(Stored items)
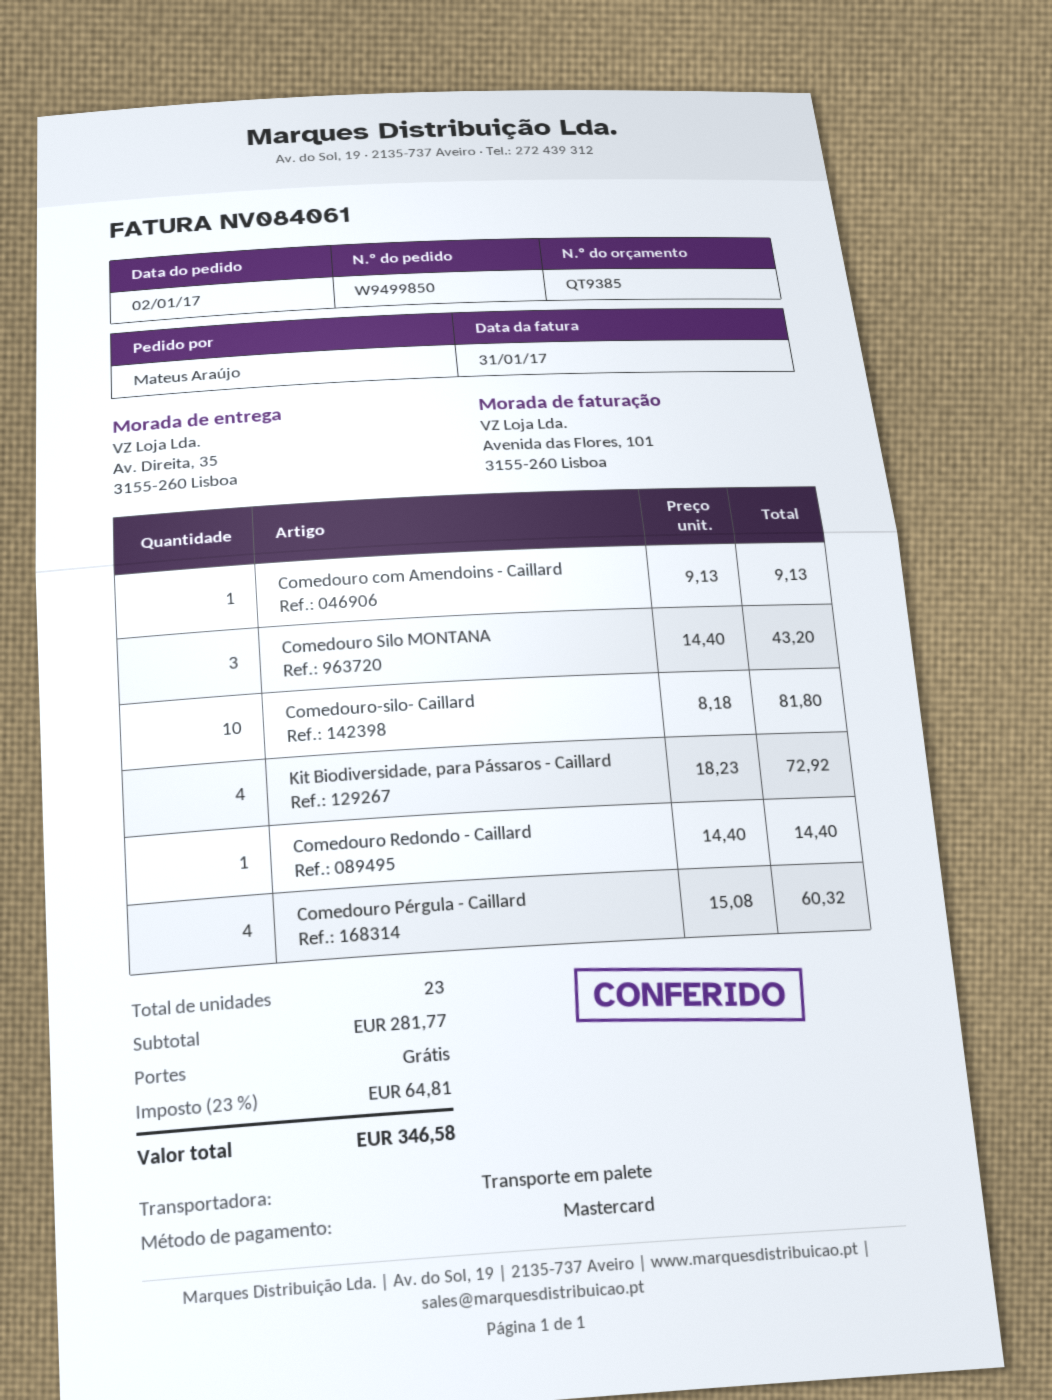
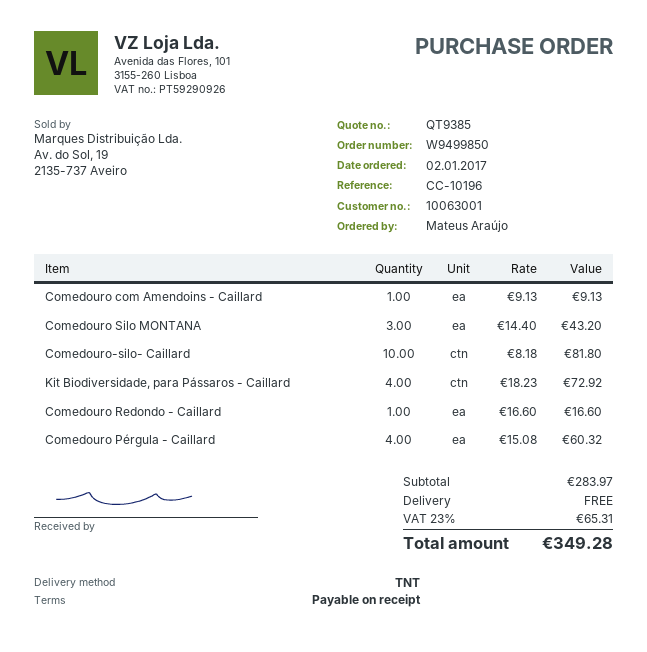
shipping method: pallet freight -> TNT
Comedouro Redondo - Caillard: 1 x 14.40 = 14.40 -> 1 x 16.60 = 16.60
subtotal: 281.77 -> 283.97
tax: 23% = 64.81 -> 23% = 65.31
total: 346.58 -> 349.28

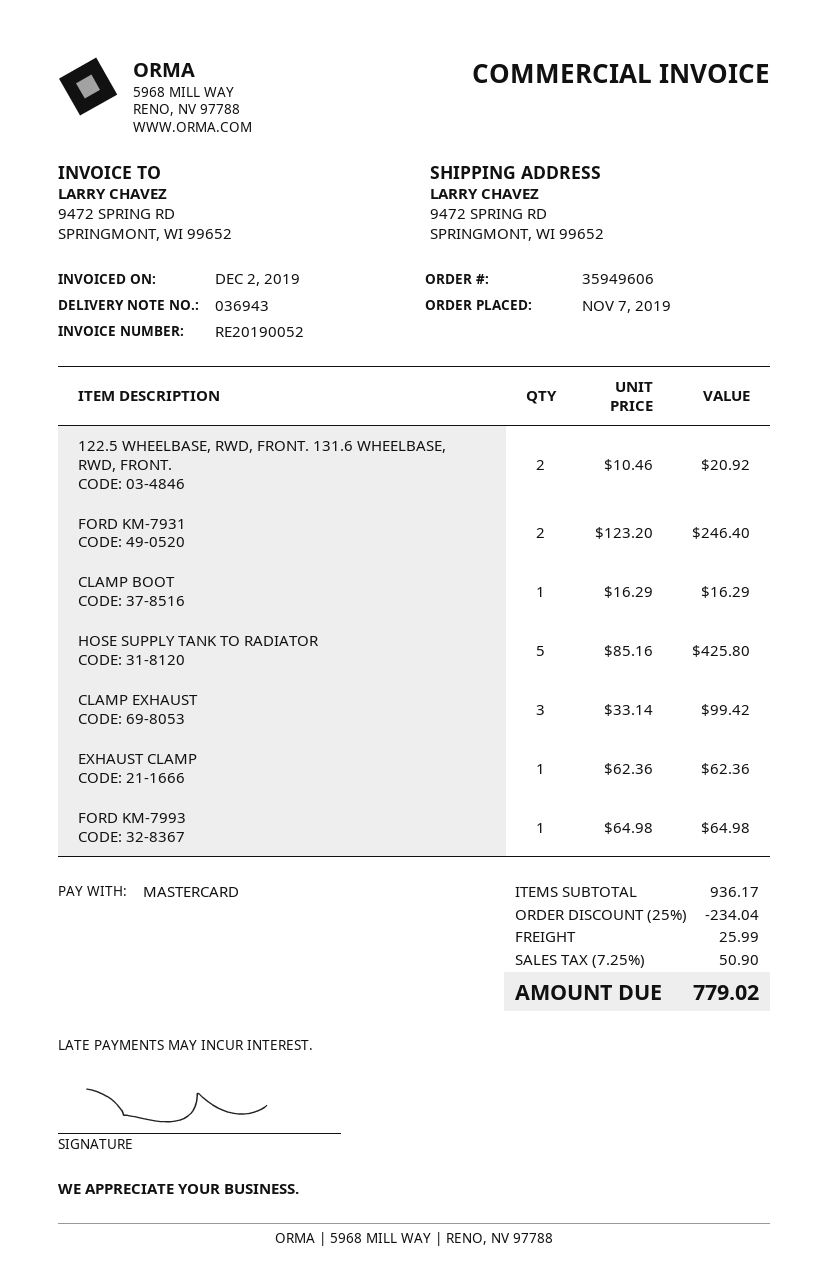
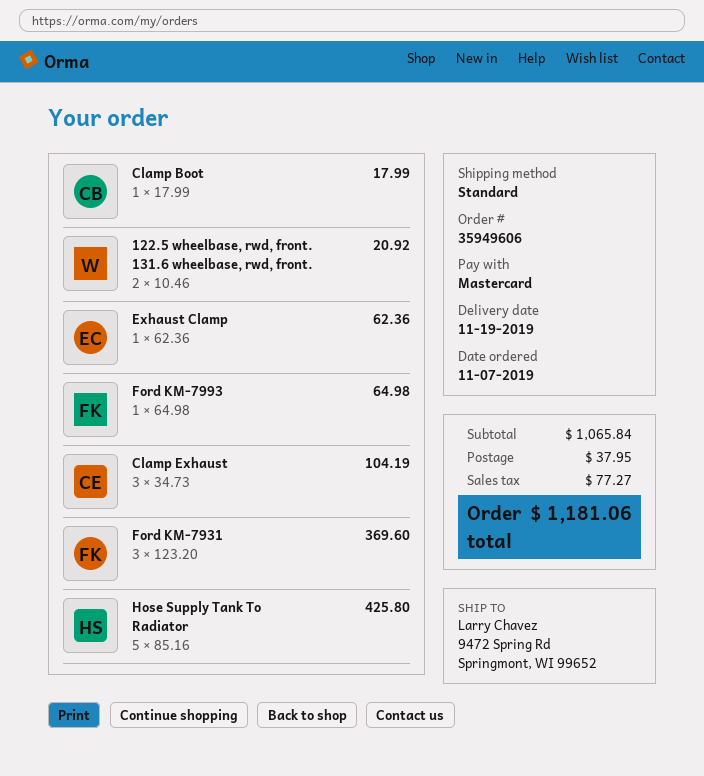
FORD KM-7931: 2 x 123.20 = 246.40 -> 3 x 123.20 = 369.60
CLAMP BOOT: 1 x 16.29 = 16.29 -> 1 x 17.99 = 17.99
CLAMP EXHAUST: 3 x 33.14 = 99.42 -> 3 x 34.73 = 104.19
subtotal: 936.17 -> 1065.84
discount: 25% = 234.04 -> none
shipping: 25.99 -> 37.95
tax: 50.90 -> 77.27
total: 779.02 -> 1181.06

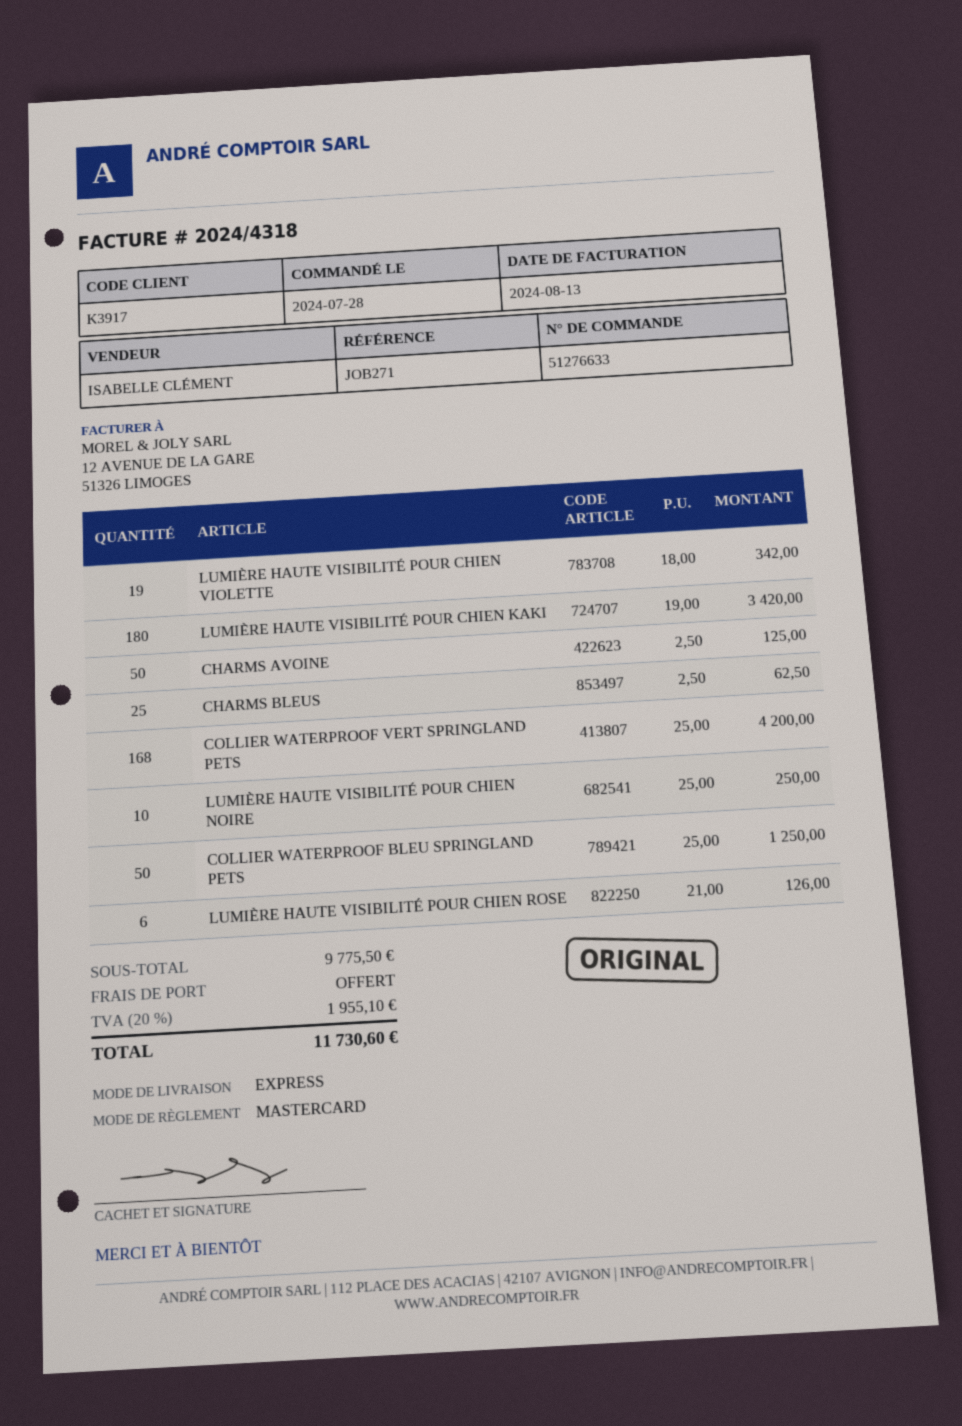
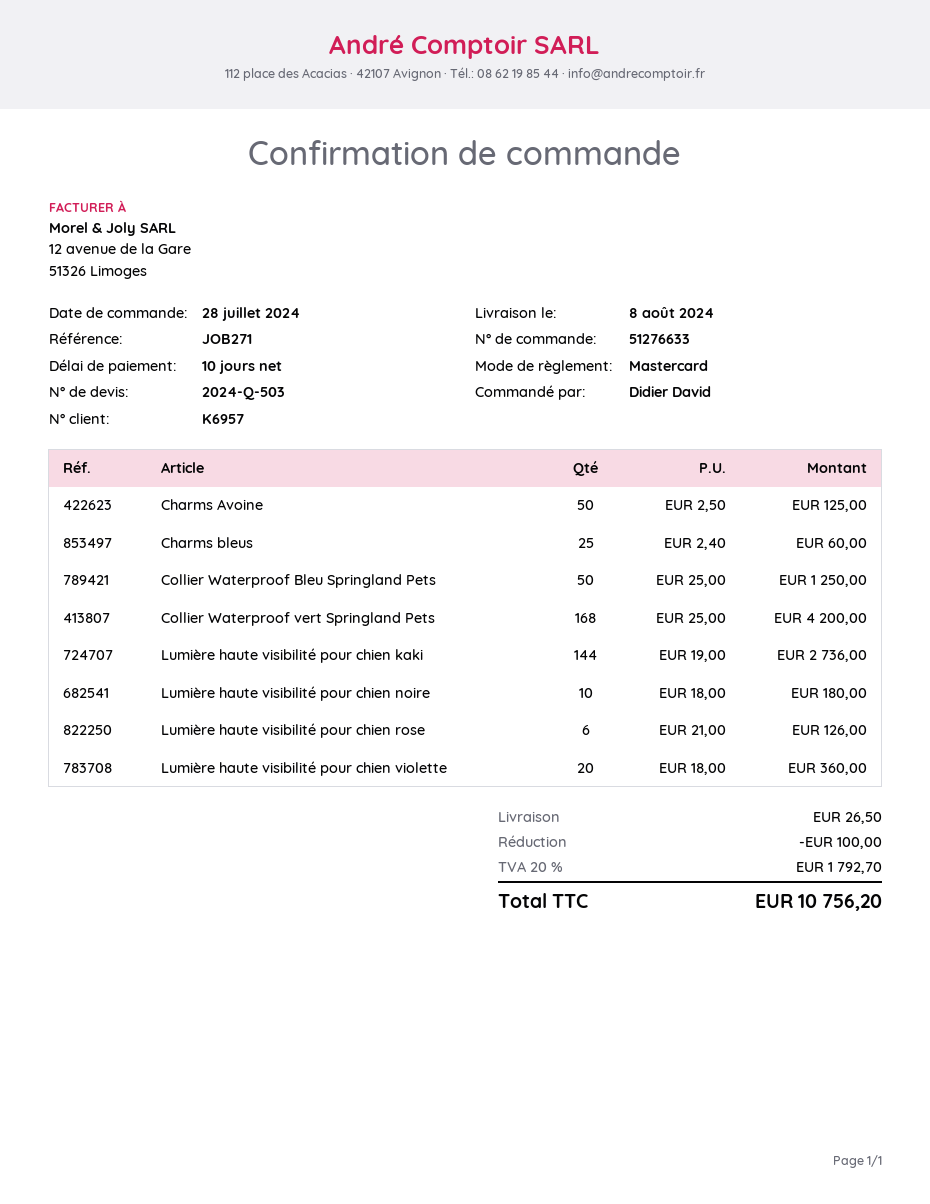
customer number: K3917 -> K6957
LUMIÈRE HAUTE VISIBILITÉ POUR CHIEN VIOLETTE: 19 x 18.00 = 342.00 -> 20 x 18.00 = 360.00
LUMIÈRE HAUTE VISIBILITÉ POUR CHIEN KAKI: 180 x 19.00 = 3420.00 -> 144 x 19.00 = 2736.00
CHARMS BLEUS: 25 x 2.50 = 62.50 -> 25 x 2.40 = 60.00
LUMIÈRE HAUTE VISIBILITÉ POUR CHIEN NOIRE: 10 x 25.00 = 250.00 -> 10 x 18.00 = 180.00
discount: none -> 100.00
shipping: 0.00 -> 26.50
tax: 20% = 1955.10 -> 20% = 1792.70
total: 11730.60 -> 10756.20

- **TASK OBJECTIVE**:
In the records above, find the line with "subtotal: 281.77 -> 283.97". Print exactly from there through the line with "CLAMP EXHAUST: 3", minus the pictures.

- **OUTPUT FOR THIS EXERCISE**:
subtotal: 281.77 -> 283.97
tax: 23% = 64.81 -> 23% = 65.31
total: 346.58 -> 349.28

FORD KM-7931: 2 x 123.20 = 246.40 -> 3 x 123.20 = 369.60
CLAMP BOOT: 1 x 16.29 = 16.29 -> 1 x 17.99 = 17.99
CLAMP EXHAUST: 3 x 33.14 = 99.42 -> 3 x 34.73 = 104.19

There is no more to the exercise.